* [WORK ITEM]
Only the lines from the one that contains "discount: 3% = 2.22 -> none" to the end of the material below are wanted, each duplicated exactly.

* [INFORMATION GIVEN]
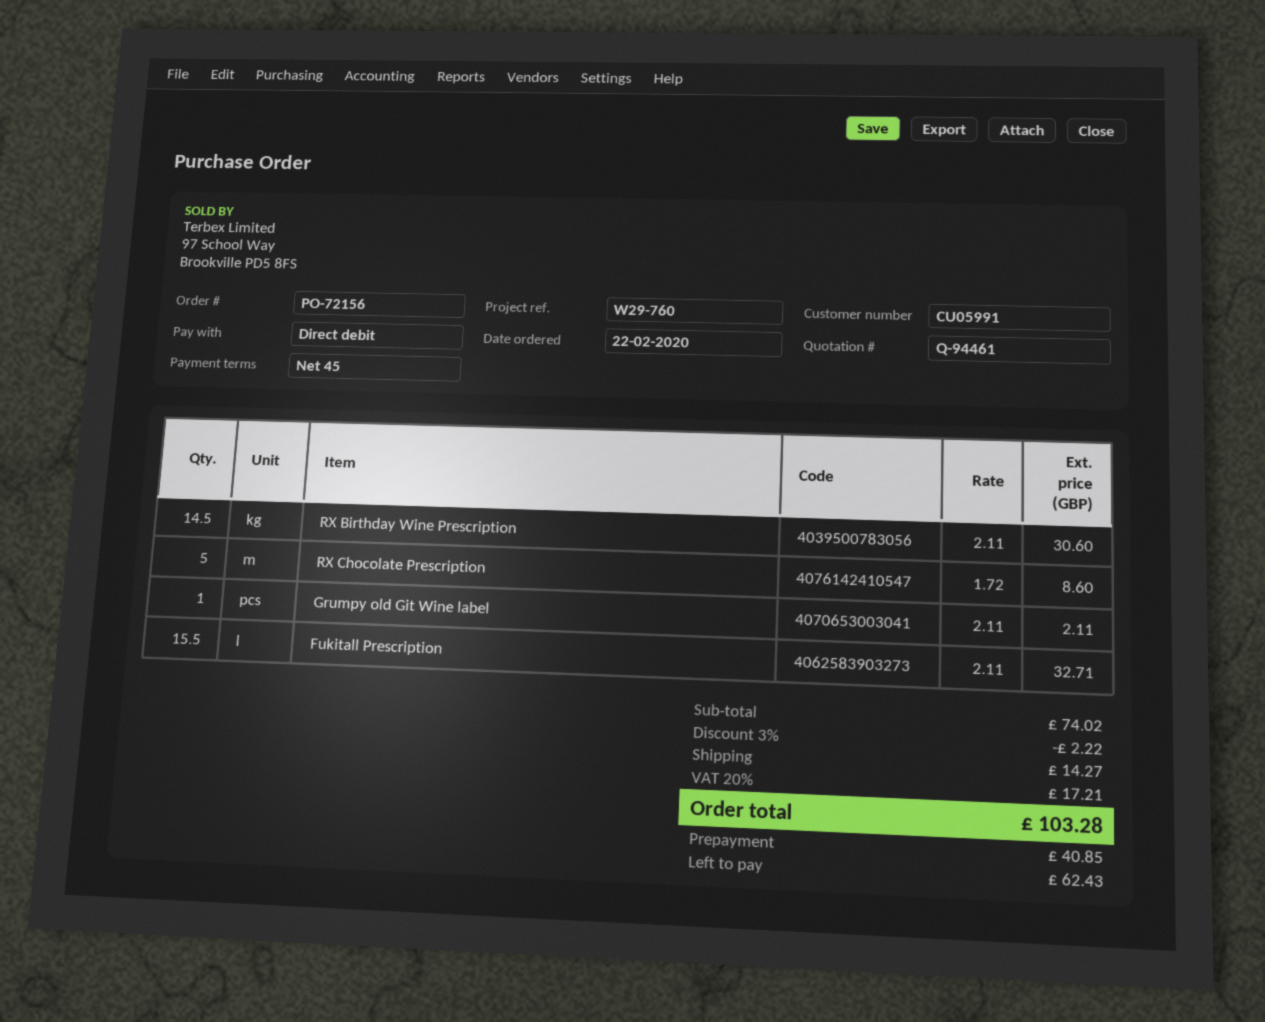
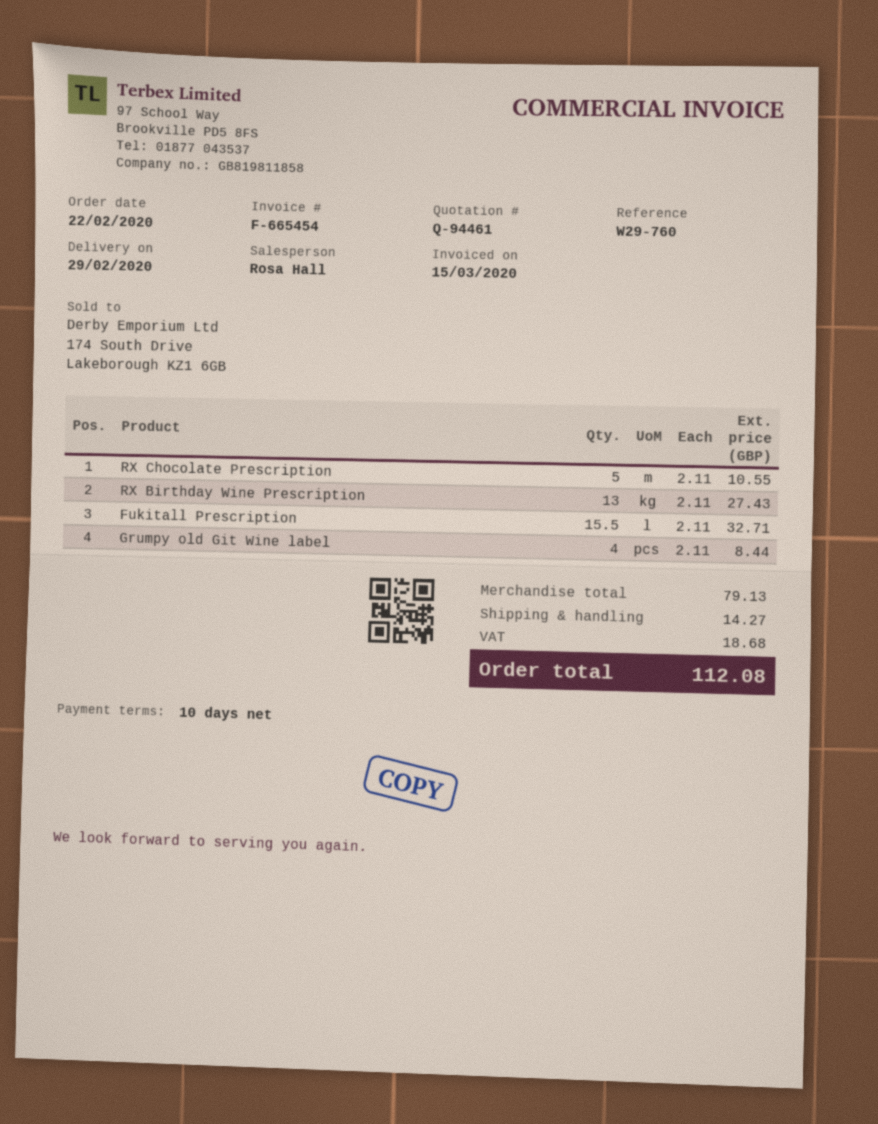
payment terms: 45 days -> 10 days
RX Birthday Wine Prescription: 14.5 x 2.11 = 30.60 -> 13 x 2.11 = 27.43
RX Chocolate Prescription: 5 x 1.72 = 8.60 -> 5 x 2.11 = 10.55
Grumpy old Git Wine label: 1 x 2.11 = 2.11 -> 4 x 2.11 = 8.44
subtotal: 74.02 -> 79.13
discount: 3% = 2.22 -> none
tax: 17.21 -> 18.68
total: 103.28 -> 112.08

* [RESULT OF THE EXERCISE]
discount: 3% = 2.22 -> none
tax: 17.21 -> 18.68
total: 103.28 -> 112.08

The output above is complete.